**Problem**. Your task is to restate every entry below word for word and omit the images.

Provided data Block Start

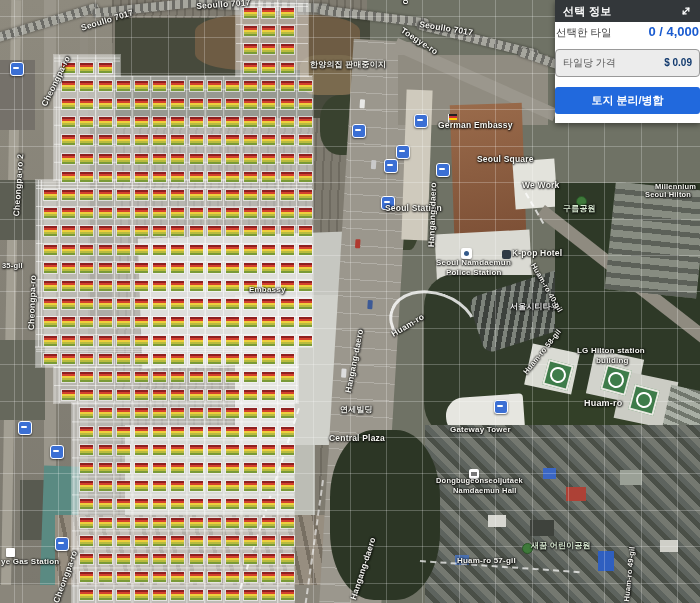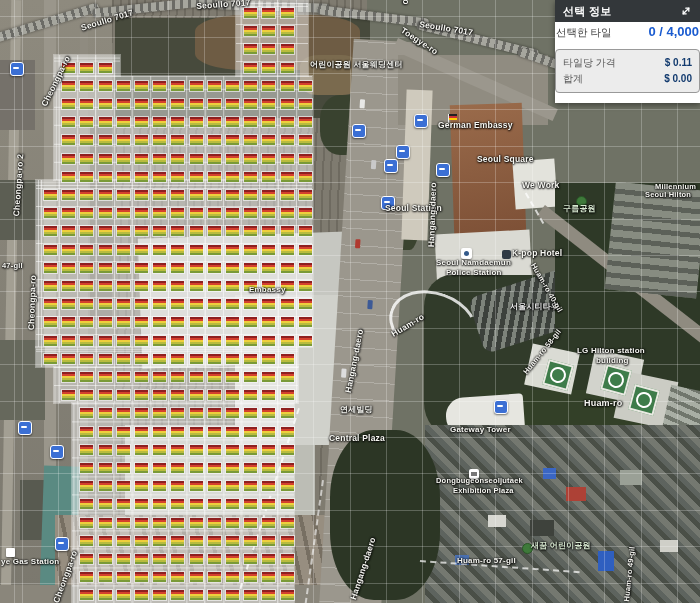"어린이공원 서울웨딩센터" span.map-label { text: 어린이공원 서울웨딩센터 -> 한양의집 판매중이지 }
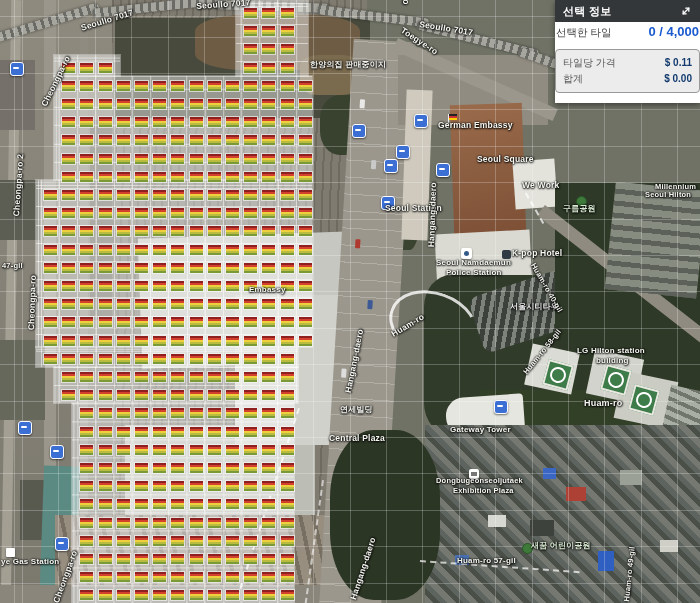"$ 0.11" span.val { text: 0.11 -> 0.09 }
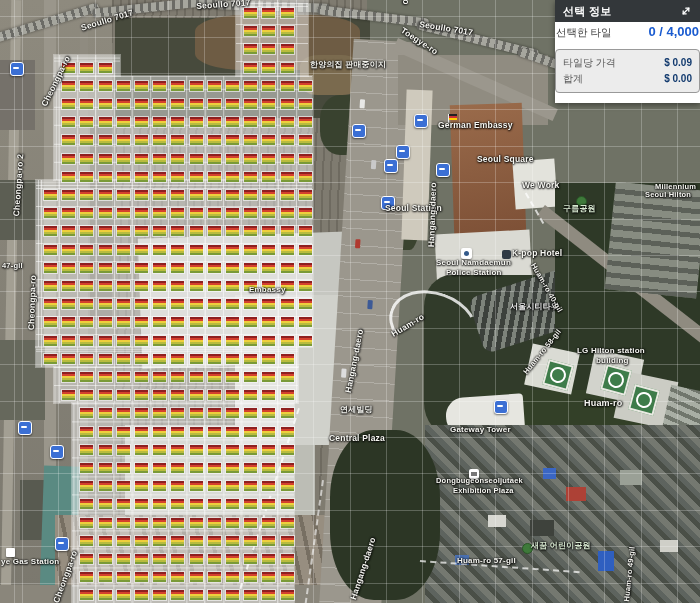"합계" div.row { html: <div> <span>합계</span> <span>$ 0.00</span> </div> -> none }
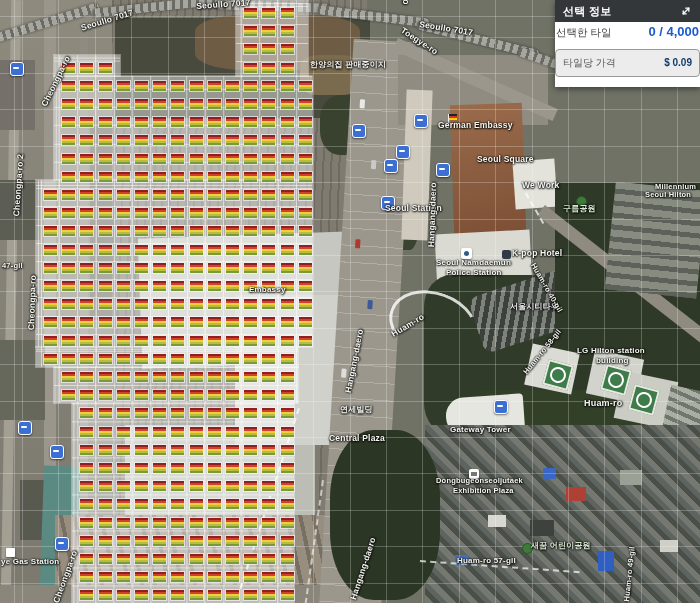"토지 분리/병합" button { html: none -> <button>토지 분리/병합</button> }
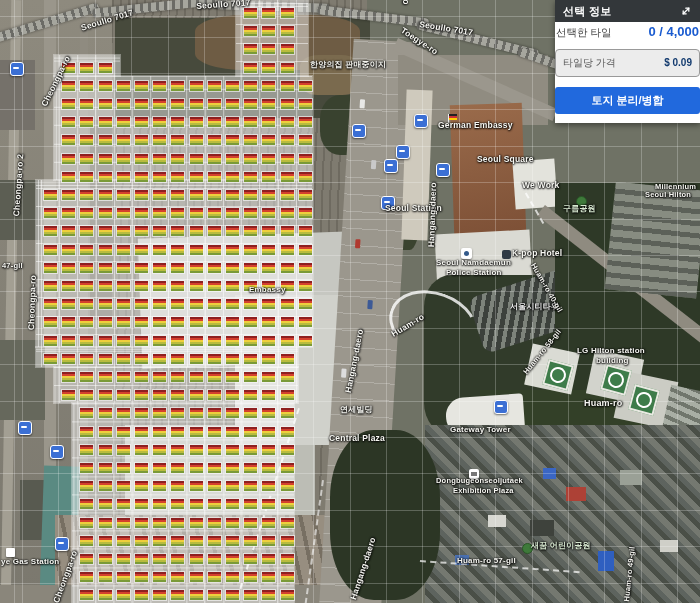"47-gil" span.map-label { text: 47-gil -> 35-gil }
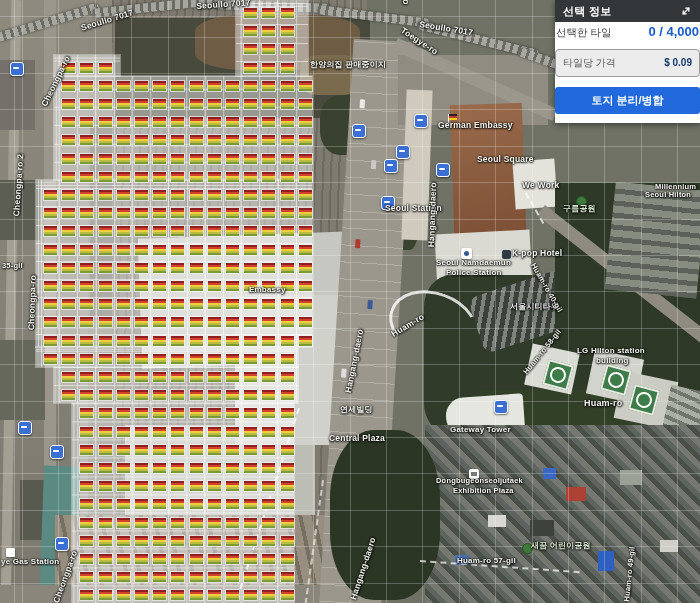"Exhibition Plaza" span.map-label { text: Exhibition Plaza -> Namdaemun Hall }
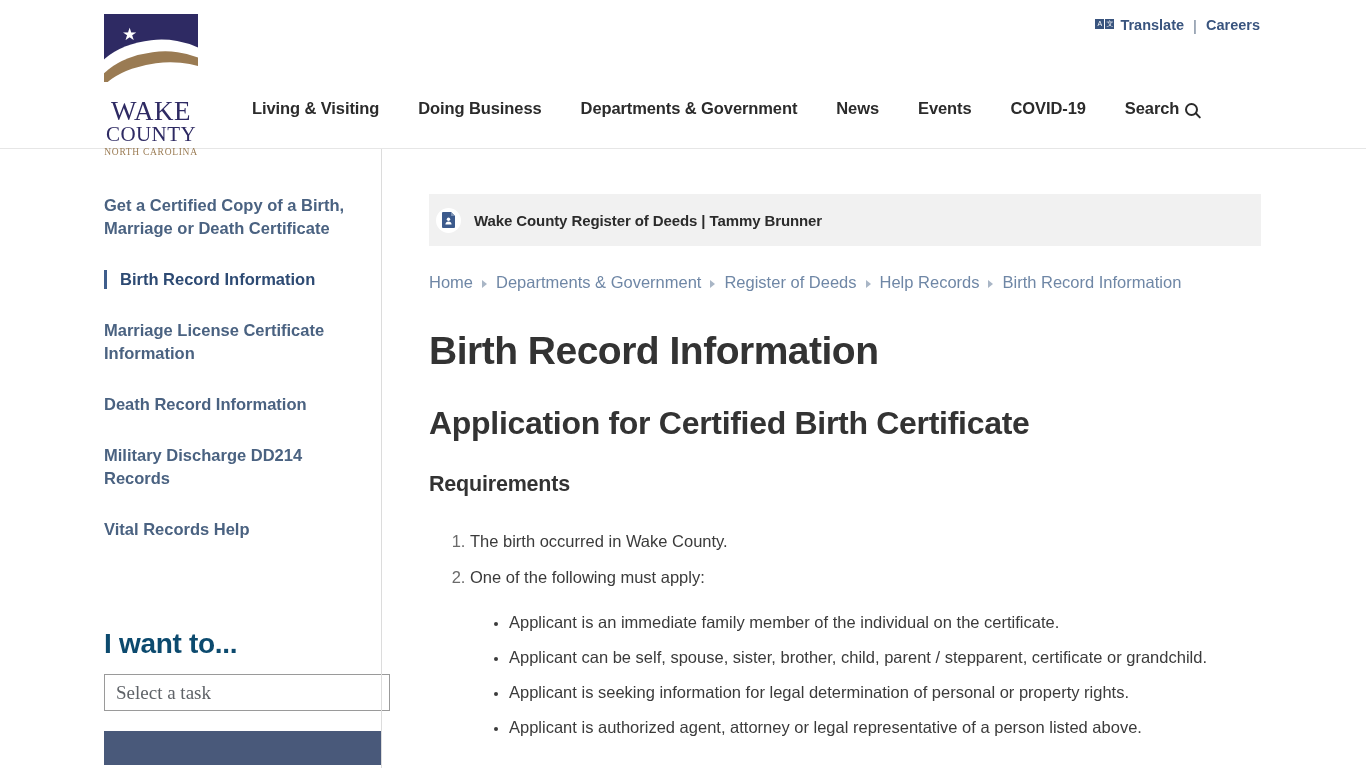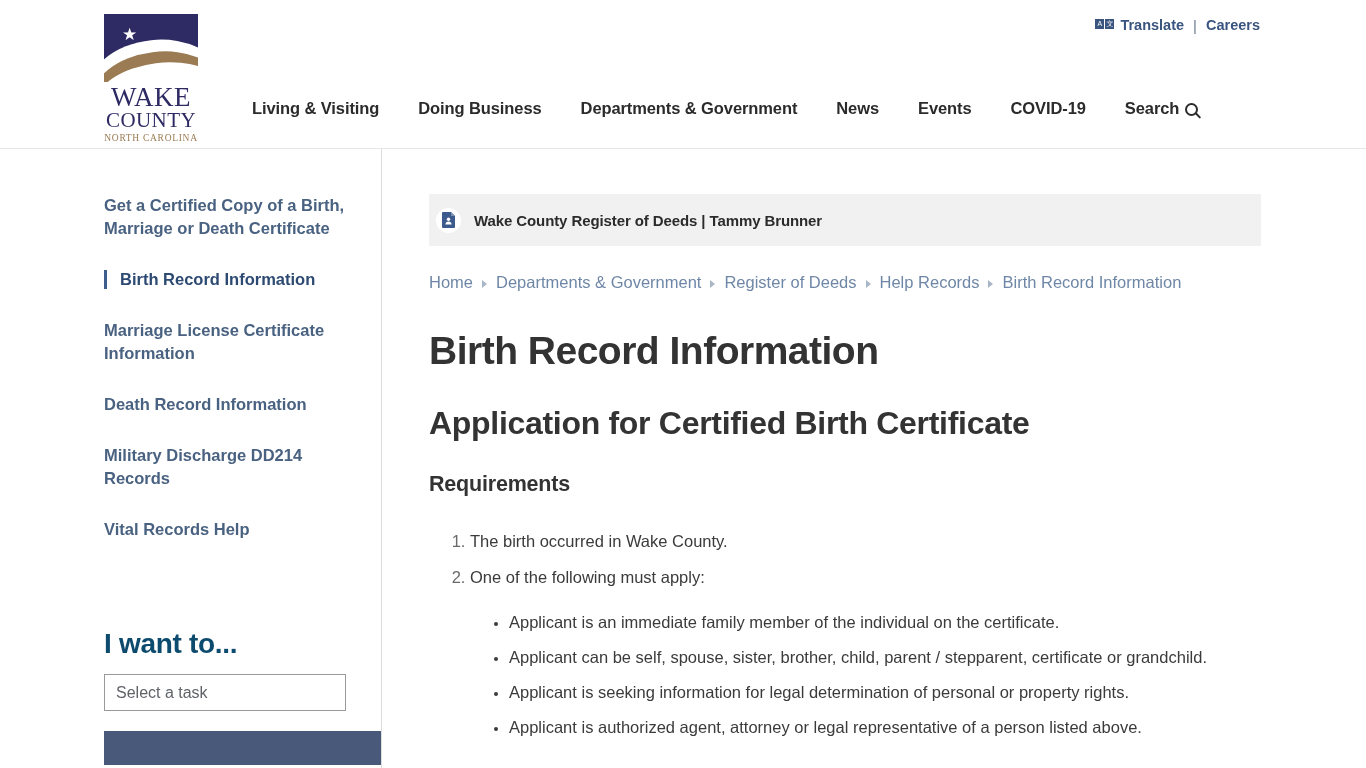"WAKE" .logo-wake { margin-top: 2px -> 16px }
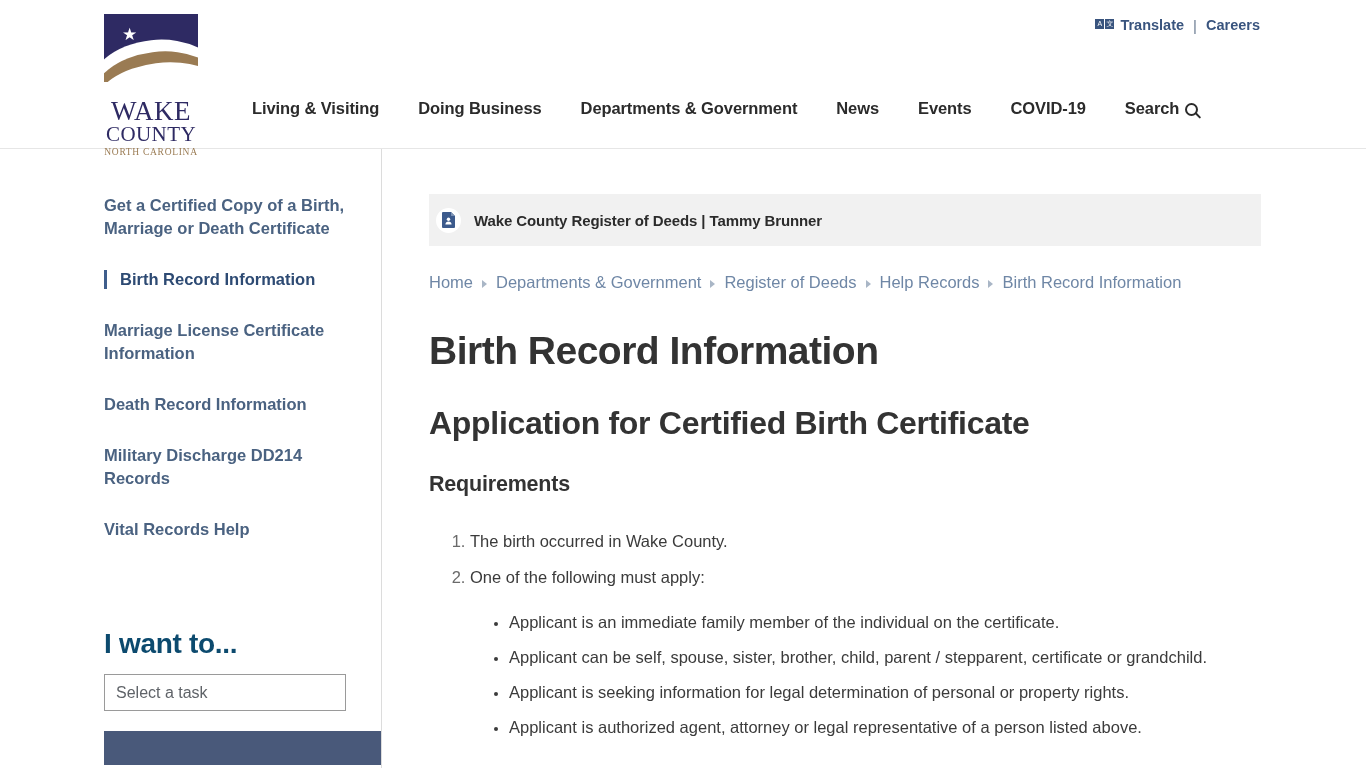"Select a task" .iwant-select { font-family: Liberation Sans, sans-serif -> Liberation Serif, serif; font-size: 16px -> 19px; width: 242px -> 286px }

Provided data Block End

**Answer to this task**.
"어린이공원 서울웨딩센터" span.map-label { text: 어린이공원 서울웨딩센터 -> 한양의집 판매중이지 }
"$ 0.11" span.val { text: 0.11 -> 0.09 }
"합계" div.row { html: <div> <span>합계</span> <span>$ 0.00</span> </div> -> none }
"토지 분리/병합" button { html: none -> <button>토지 분리/병합</button> }
"47-gil" span.map-label { text: 47-gil -> 35-gil }
"Exhibition Plaza" span.map-label { text: Exhibition Plaza -> Namdaemun Hall }
"WAKE" .logo-wake { margin-top: 2px -> 16px }
"Select a task" .iwant-select { font-family: Liberation Sans, sans-serif -> Liberation Serif, serif; font-size: 16px -> 19px; width: 242px -> 286px }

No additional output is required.